**Records for the exercise**

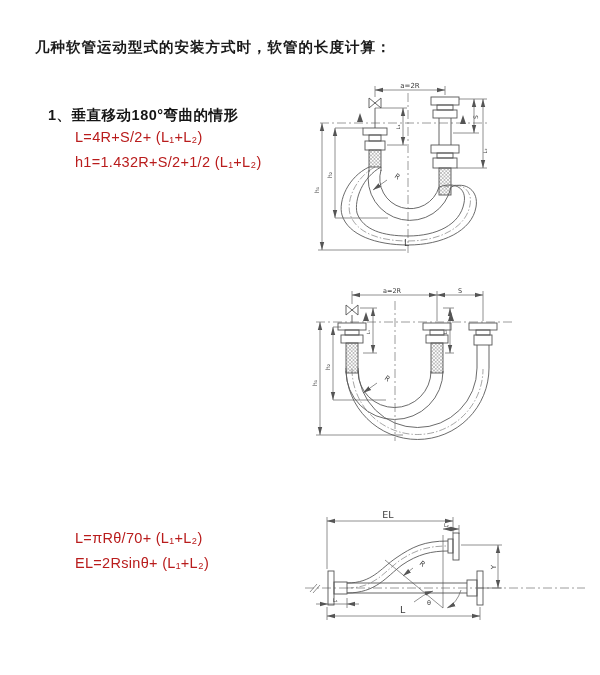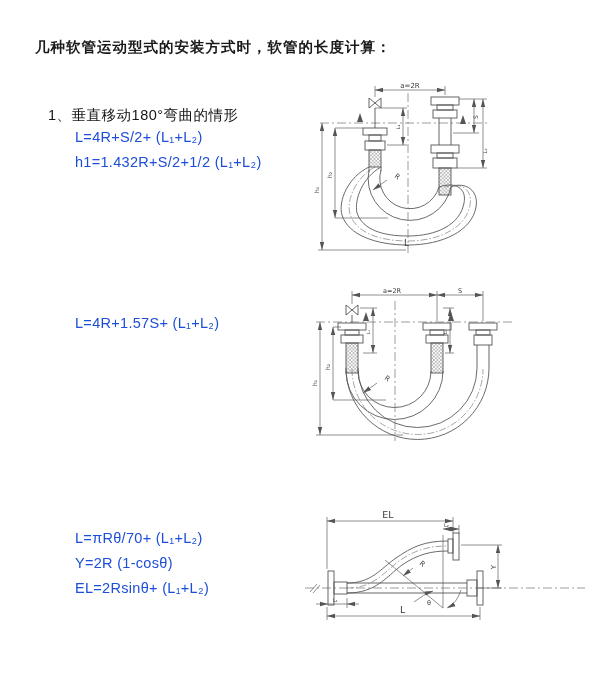"1、垂直移动180°弯曲的情形" .sec .heading { font-weight: normal -> bold }
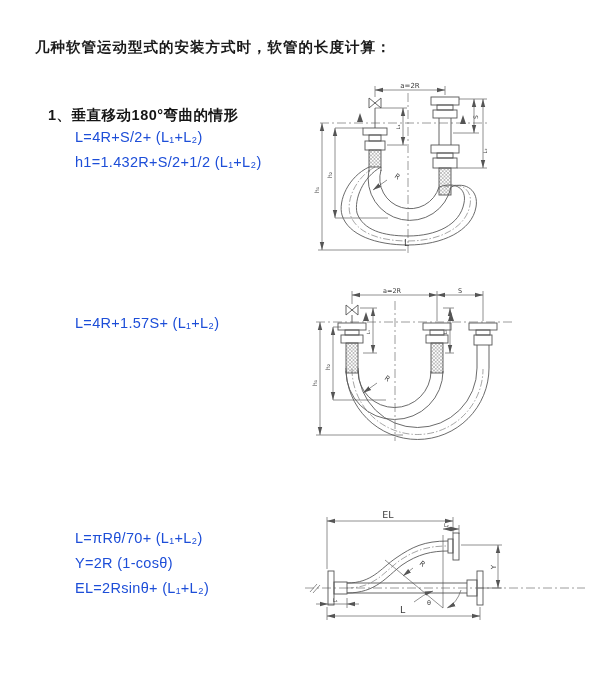"L=4R+S/2+ (L₁+L₂)" .sec .formula { color: #1d4ed8 -> #b91c1c }
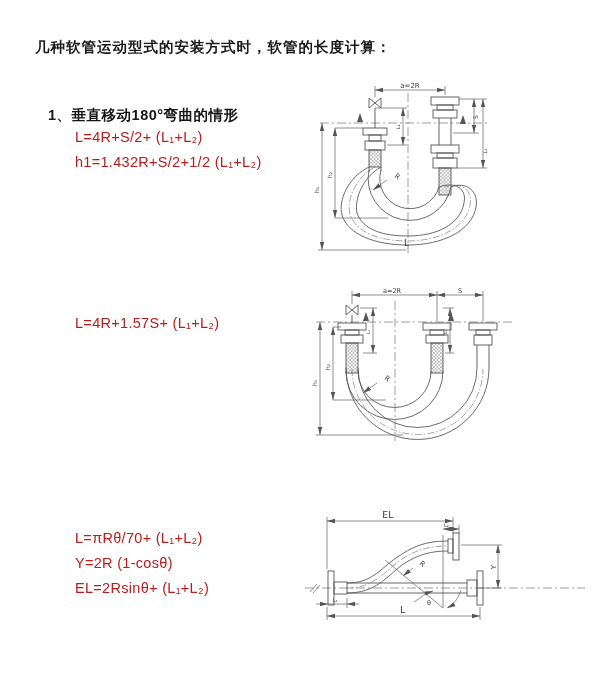"L=4R+1.57S+ (L₁+L₂)" p.formula { html: <p>L=4R+1.57S+ (L₁+L₂)</p> -> none }
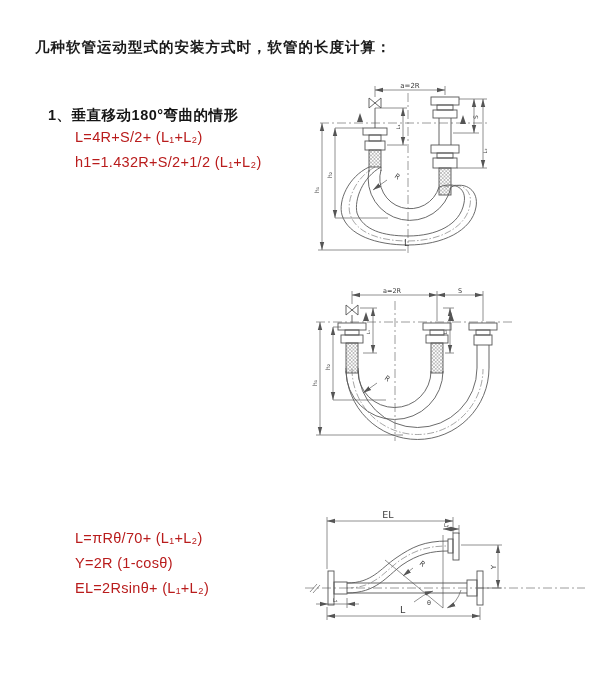"Y=2R (1-cosθ)" p.formula { html: <p>Y=2R (1-cosθ)</p> -> none }
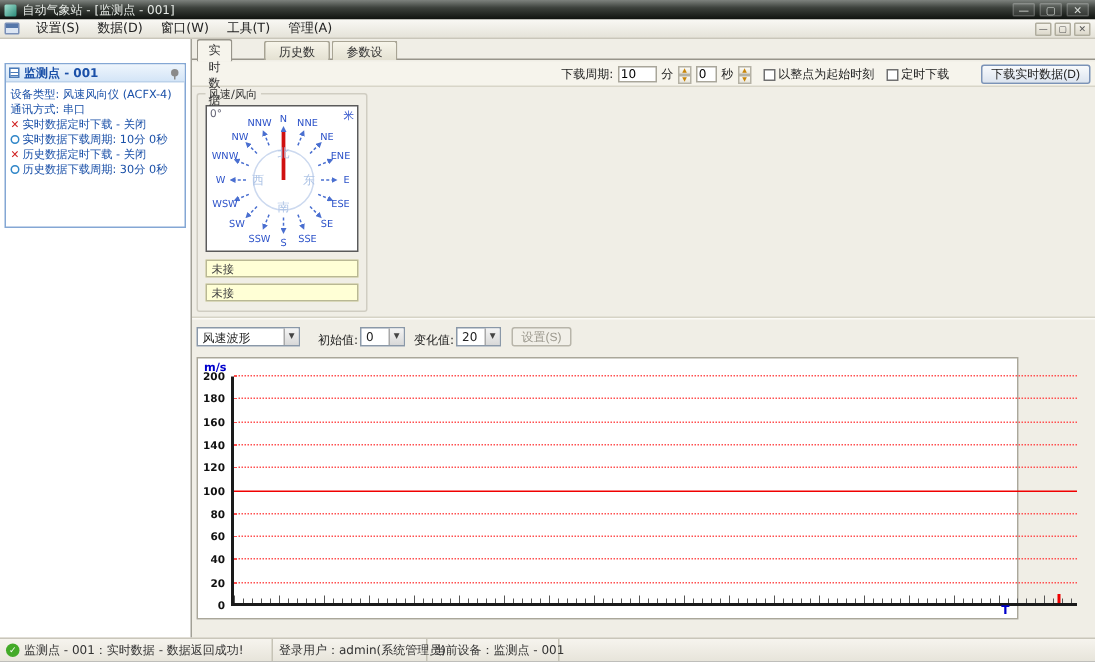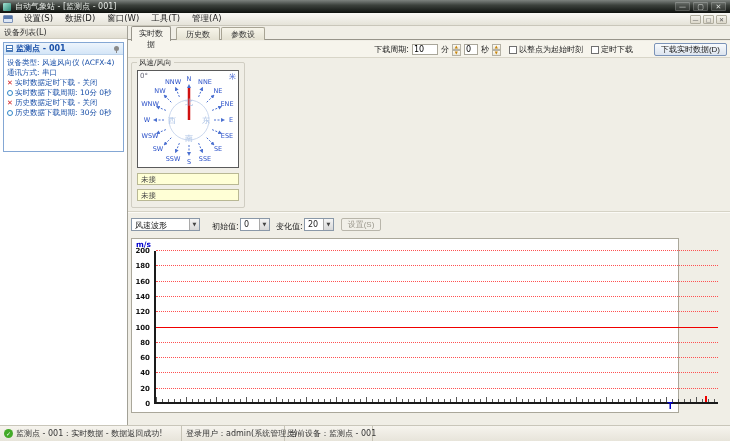"设备列表(L)" div.sidebar-header { html: <div>设备列表(L)</div> -> none }
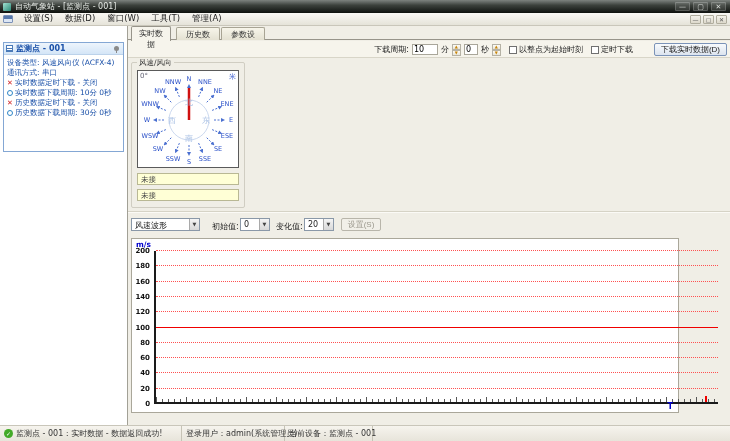"实时数据" .tab1 { width: 40px -> 24px }
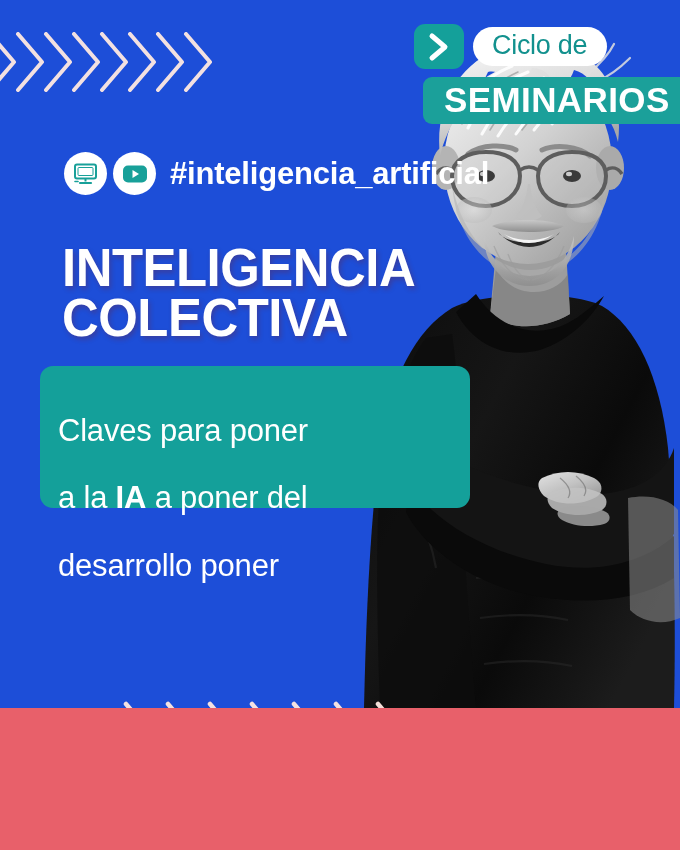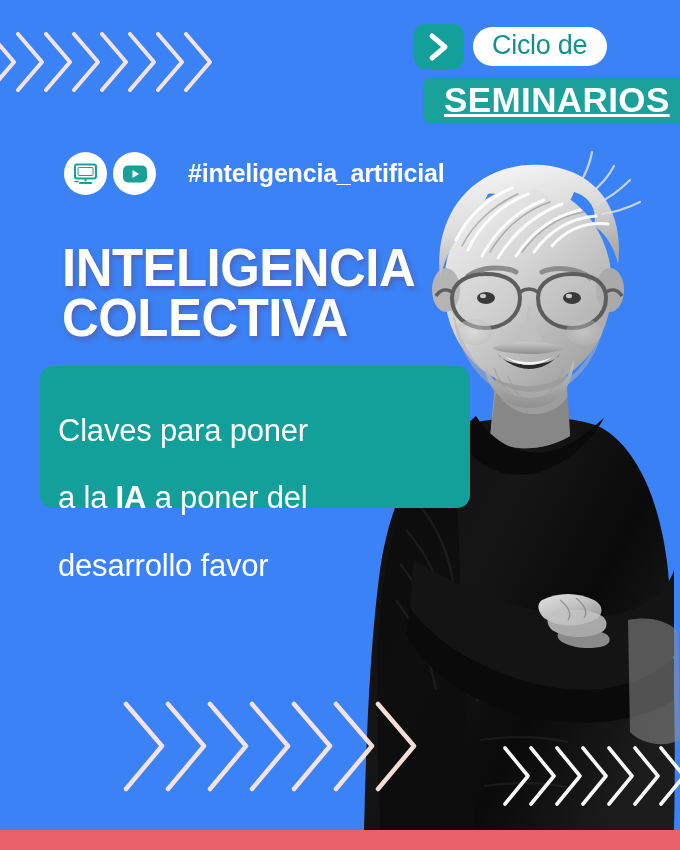"Ciclo de" #poster { background: #3b82f6 -> #1d4ed8; height: 830px -> 708px }
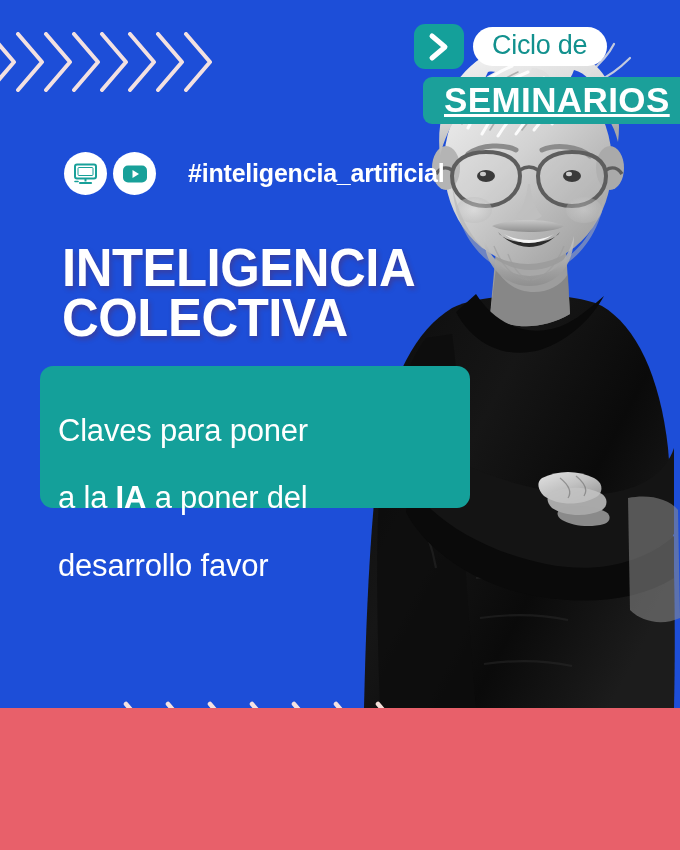"SEMINARIOS" #seminarios-bar span { text-decoration: underline -> none }
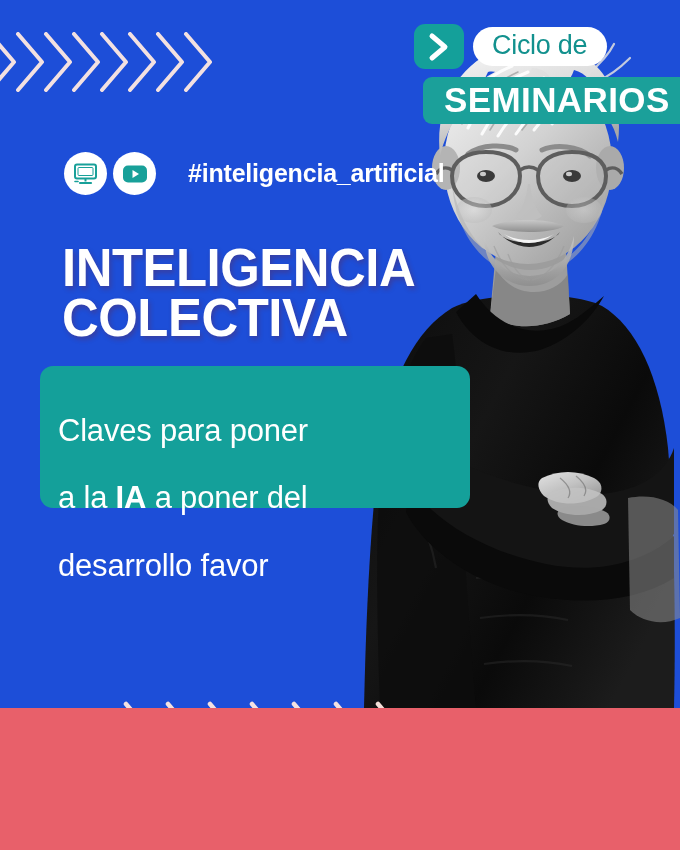"#inteligencia_artificial" #hashtag-text { font-size: 25px -> 31px; margin-left: 32px -> 14px }
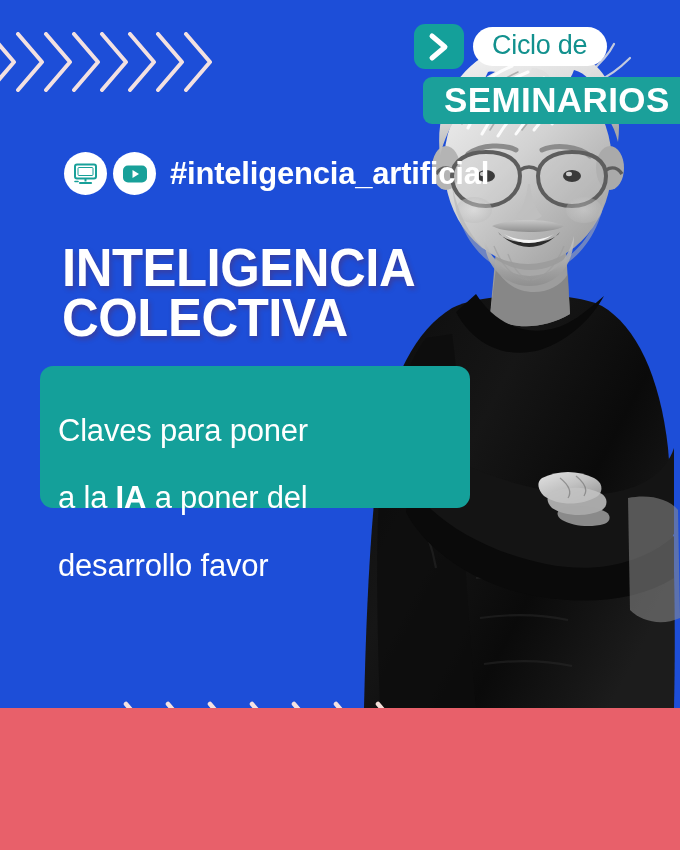"desarrollo favor" span.ln { text: favor -> poner }
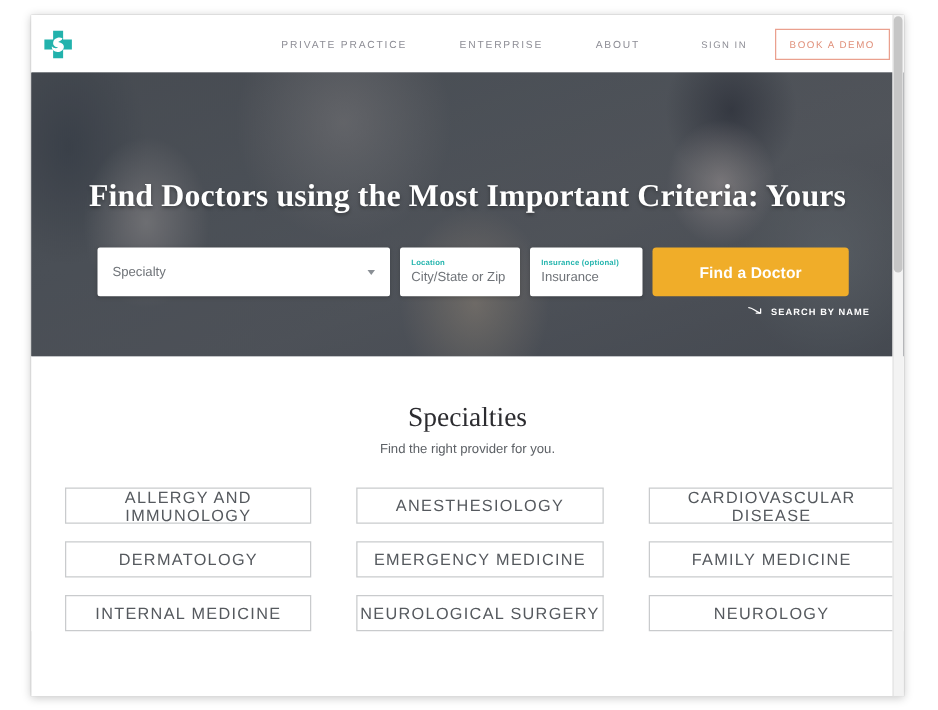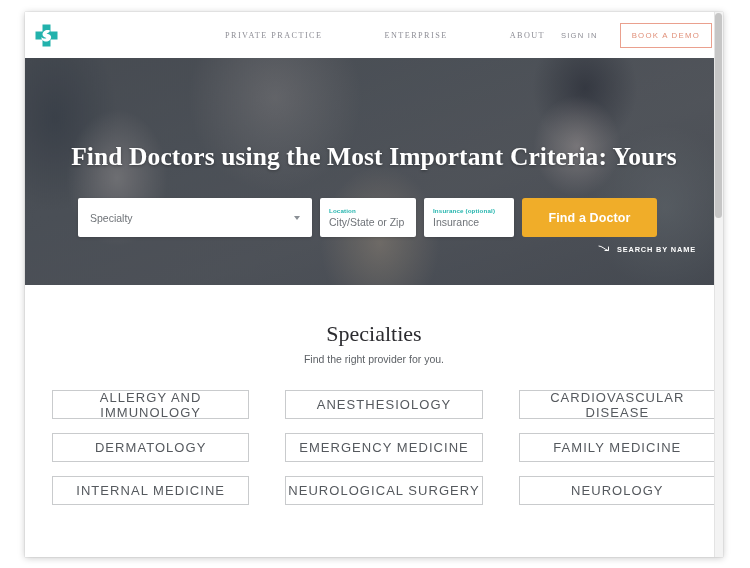"PRIVATE PRACTICE" #main-nav { font-family: Liberation Serif, serif -> none; gap: 62px -> 42px }
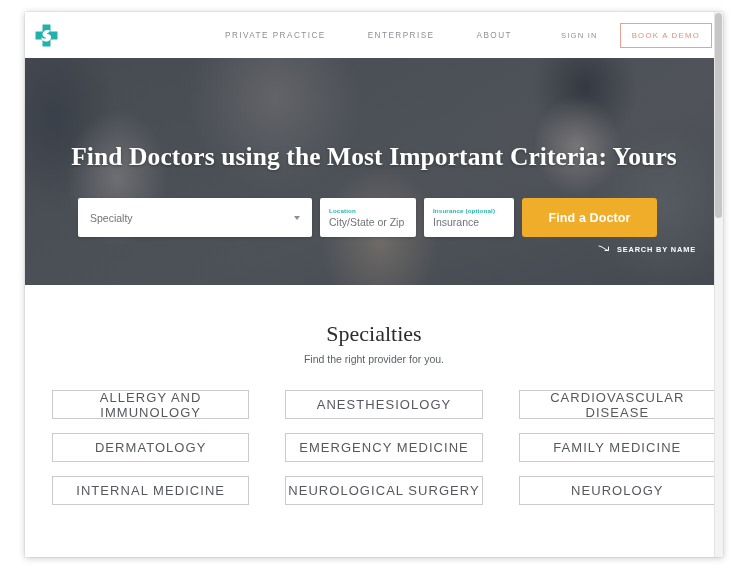"Find a Doctor" #find-doctor-button { width: 135px -> 157px }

**Exercise**
Go back to the listing above and write out the lines starting at the one with "html: <p>Y=2R (1-cosθ)</p>" and ending at the one with "background: #3b82f6 ->", inclusive, exactly and without pictures.

**Solution for this exercise**
"Y=2R (1-cosθ)" p.formula { html: <p>Y=2R (1-cosθ)</p> -> none }
"设备列表(L)" div.sidebar-header { html: <div>设备列表(L)</div> -> none }
"实时数据" .tab1 { width: 40px -> 24px }
"Ciclo de" #poster { background: #3b82f6 -> #1d4ed8; height: 830px -> 708px }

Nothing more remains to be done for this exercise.